Autre bémol de l’U-Multirank pointé à l’Université Saint-Louis: l’impossibilité d’appliquer certains critères de ce classement au secteur des sciences humaines et sociales. C’est le cas du nombre de brevets, de «partenariats industriels» ou encore du relevé du nombre de publications scientifiques.

« Le nombre des publications est comptabilisé par le moteur de recherche « Web of Science », dont la fiabilité est sans doute adéquate dans le secteur des sciences ou dans celui des sciences de la vie, mais totalement insuffisante dans le secteur des sciences humaines et sociales », pointe le Pr Jadoul. « Pour cinq articles de sciences humaines et sociales publiés dans des revues scientifiques à comité de lecture, un seul est en effet recensé par «Web of Science» », estime-t-il.
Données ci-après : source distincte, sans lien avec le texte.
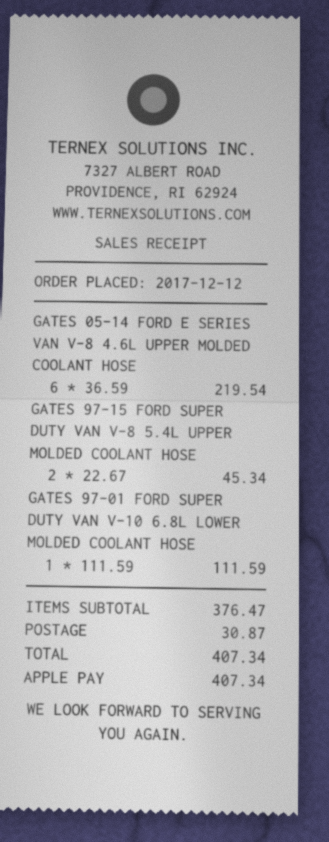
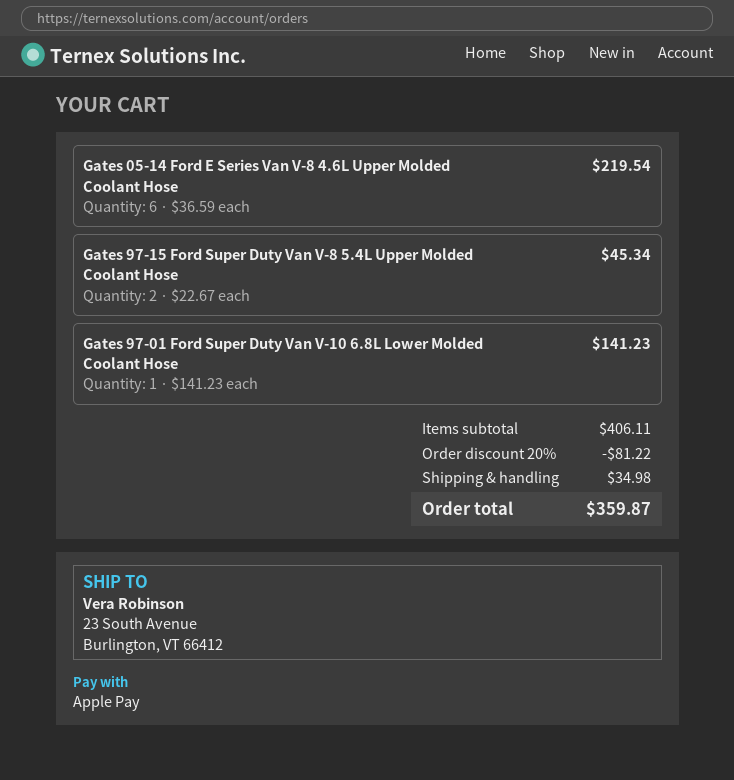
GATES 97-01 FORD SUPER DUTY VAN V-10 6.8L LOWER MOLDED COOLANT HOSE: 1 x 111.59 = 111.59 -> 1 x 141.23 = 141.23
subtotal: 376.47 -> 406.11
discount: none -> 20% = 81.22
shipping: 30.87 -> 34.98
total: 407.34 -> 359.87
Chiffres absolus du nombre de publications scientifiques par université recensés par le classement U-Multirank

 

  • U.Saint-Louis: 59 publications
  • UNamur : 1.240
  • UMons: 1.737
  • UCL : 5.347
  • ULg : 6.668
  • ULB : 7.336
  • Le champion en ce qui concerne le nombre de publications est l’Université d’Harvard (USA) avec 64.989 publications scientifiques…

Points forts en FWB

 

Le classement européen pointe cependant quelques points forts des universités de la FWB. Il dresse une dizaine de palmarès de type « top 25 », pour les 1300 universités étudiées.

 

En ce qui concerne l’encadrement des étudiants en mathématique, chimie et biologie par exemple, deux universités belges se retrouvent dans le « top 10  mondial »: l’ULB et l’UCL.
L’université Saint-Louis se retrouve dans le top 25 en ce qui concerne son « engagement régional » (recherche régionale).

 

L’université de Mons est présente dans le top 25 des publications scientifiques réalisées avec des partenaires internationaux.

 

En ce qui concerne la mobilité des étudiants, il faut par contre regarder du côté de la Flandre. Le Vésalius College (VUB) et l’Université d’Hasselt sont les seuls à être mentionnés pour la Belgique. Ce sont d’ailleurs les seules universités belges néerlandophones à apparaître dans un de ces dix « top 25 » en 2016.

 

Les universités belges mécontentes de U-Multirank

 

Quand le nouveau classement européen U-Multirank a été lancé, les universités belges regardaient cette initiative avec un certain intérêt. A l’usage, l’engouement est nettement retombé. Au point que l’UCL a décidé, bien avant que ne soit publié le troisième classement U-Multirank, de ne plus y participer à l’avenir.

 

“L’outil semblait prometteur, plus précis, plus nuancé dans ses informations”, indique le Pr Jean-Christophe Renauld, prorecteur à la Recherche de l’Université Catholique de Louvain. “A l’arrivée il s’avère très complexe à alimenter en données exactes, ce qui nécessite un important travail administratif pour les universités. D’autre part, les contacts avec U-Multirank s’avèrent difficiles, même pour faire rectifier un chiffre erroné”.

 

“Des erreurs qui démontrent la fiabilité toute relative du ranking, notamment en termes de méthodologie”, pointe-t-on à l’UCL. “Une méthodologie trop hasardeuse, qui se manifeste par un manque de constance et des erreurs significatives au vu des résultats publiés d’une année à l’autre”…

 

D’autres grandes universités francophones belges pourraient suivre le mouvement et se désengager de ce projet largement subventionné par l’Union Européenne.

Note: les derniers paragraphes de cet article, à la suite du dernier intertitre, ont été ajoutés au texte principal le 5 avril à 9h45.